On June 29, 1993, Mastroianni filed a complaint in the Southern District of
Georgia against Bowers, Deering, Yeomans, Jackson, and Sweat (appellants) for
2
allegedly violating the Civil Rights Act of 1871, 42 U.S.C. § 1983.1 Mastroianni sought
compensatory and punitive damages. In his complaint, Mastroianni alleged (1) that
appellants conspired to violate his constitutional rights to be free from malicious
prosecution; (2) bad-faith prosecution; (3) abuse of process; (4) knowing use of false and
perjured testimony; (5) deprivation of a fair trial; and (6) false arrest. Mastroianni
claimed that the appellants violated his civil rights because he refused to assist them with
an ongoing investigation of Sheriff Smith.
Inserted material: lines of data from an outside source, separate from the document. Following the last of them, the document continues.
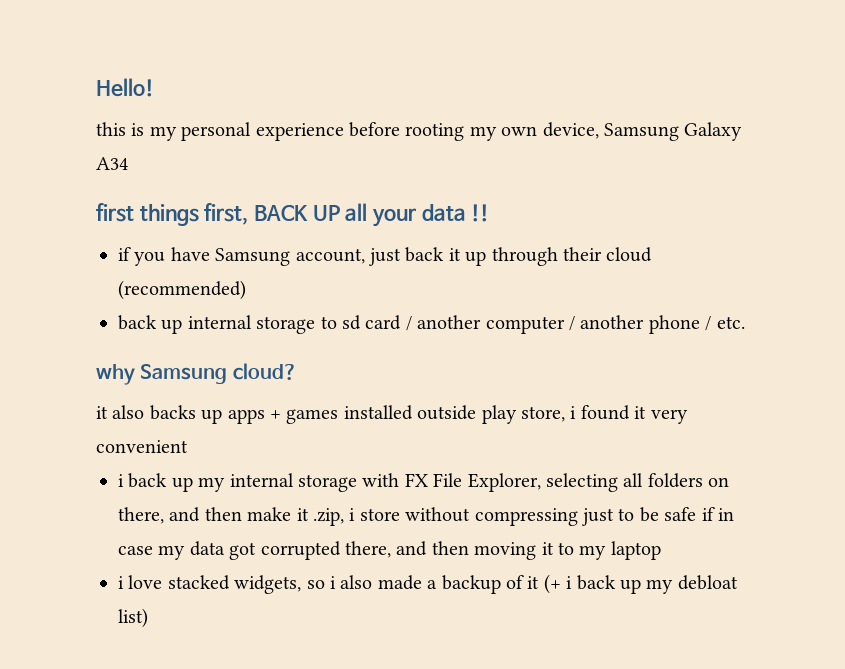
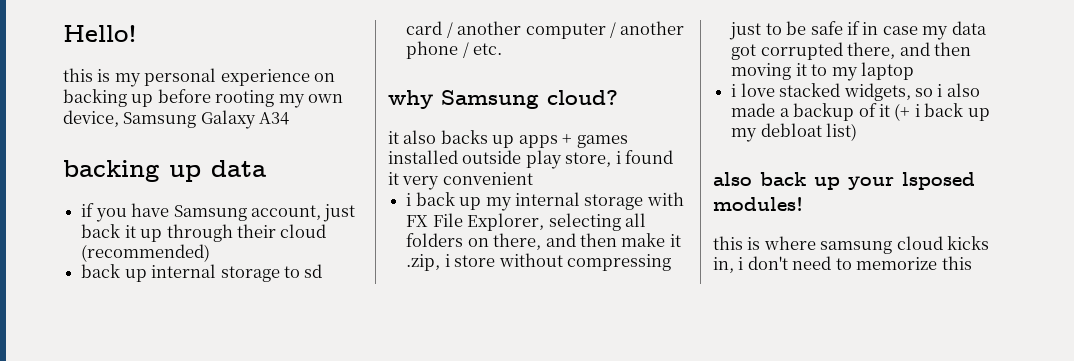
- this is my personal experience before rooting my own device, Samsung Galaxy A34
+ this is my personal experience on backing up before rooting my own device, Samsung Galaxy A34
- first things first, BACK UP all your data !!
+ backing up data
+ also back up your lsposed modules!
+ this is where samsung cloud kicks in, i don't need to memorize this

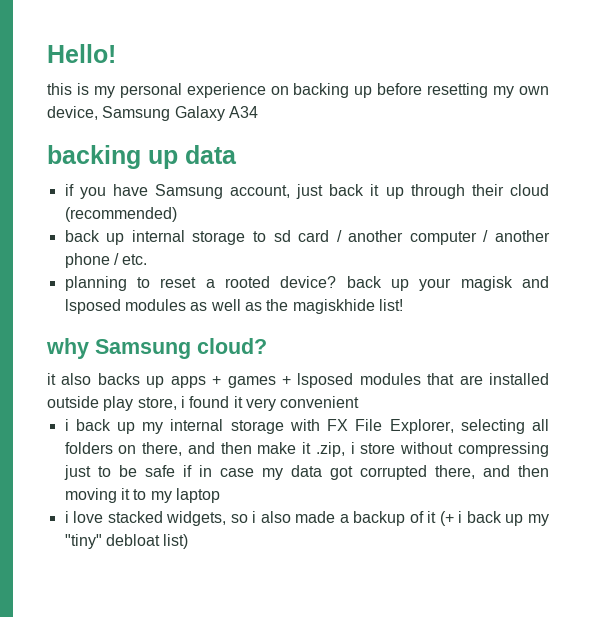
- this is my personal experience on backing up before rooting my own device, Samsung Galaxy A34
+ this is my personal experience on backing up before resetting my own device, Samsung Galaxy A34
+ planning to reset a rooted device? back up your magisk and lsposed modules as well as the magiskhide list!
- it also backs up apps + games installed outside play store, i found it very convenient
+ it also backs up apps + games + lsposed modules that are installed outside play store, i found it very convenient
- i love stacked widgets, so i also made a backup of it (+ i back up my debloat list)
+ i love stacked widgets, so i also made a backup of it (+ i back up my "tiny" debloat list)
- also back up your lsposed modules!
- this is where samsung cloud kicks in, i don't need to memorize this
Appellants filed a motion to dismiss on
August 2, 1993, and on September 20, 1993. The district court granted appellants' motion
to dismiss with respect to Mastroianni's claims for deprivation of fair trial, use of false
and improperly obtained evidence and use of perjured testimony. The district court
reasoned that Mastroianni could not maintain a fair trial claim in the absence of a trial.
The district court dismissed the claims for use of false and improperly obtained
evidence and perjured testimony because it determined that those claims were
indistinguishable from claims of malicious prosecution, abuse of process and false arrests.
The district court, however, denied the appellants' motion to dismiss with respect to
Mastroianni's constitutional claims in the nature of malicious prosecution, abuse of
process, false arrest, false imprisonment and conspiracy to commit the same. The district
court found that Mastroianni had pleaded sufficient facts to state a claim upon which
relief could be granted.
1
Mastroianni subsequently moved to have Sweat dismissed from this action. The
district court granted Mastroianni's motion on July 20, 1994.
3
In September 1994, appellants filed a motion for summary judgment claiming that
they were entitled to both qualified and absolute immunity. The district court denied
appellants' motion for summary judgment on the claims for false arrest and conspiracy to
commit false arrest, but granted their motion on the claims for false imprisonment, abuse
of process, malicious prosecution and conspiracy to commit the foregoing. The district
court held that Mastroianni's claims of false imprisonment and malicious prosecution
were part of his broader claim of false arrest. The district court also found that the tort of
"abuse of process" was not clearly established law in this circuit at the time of the arrest.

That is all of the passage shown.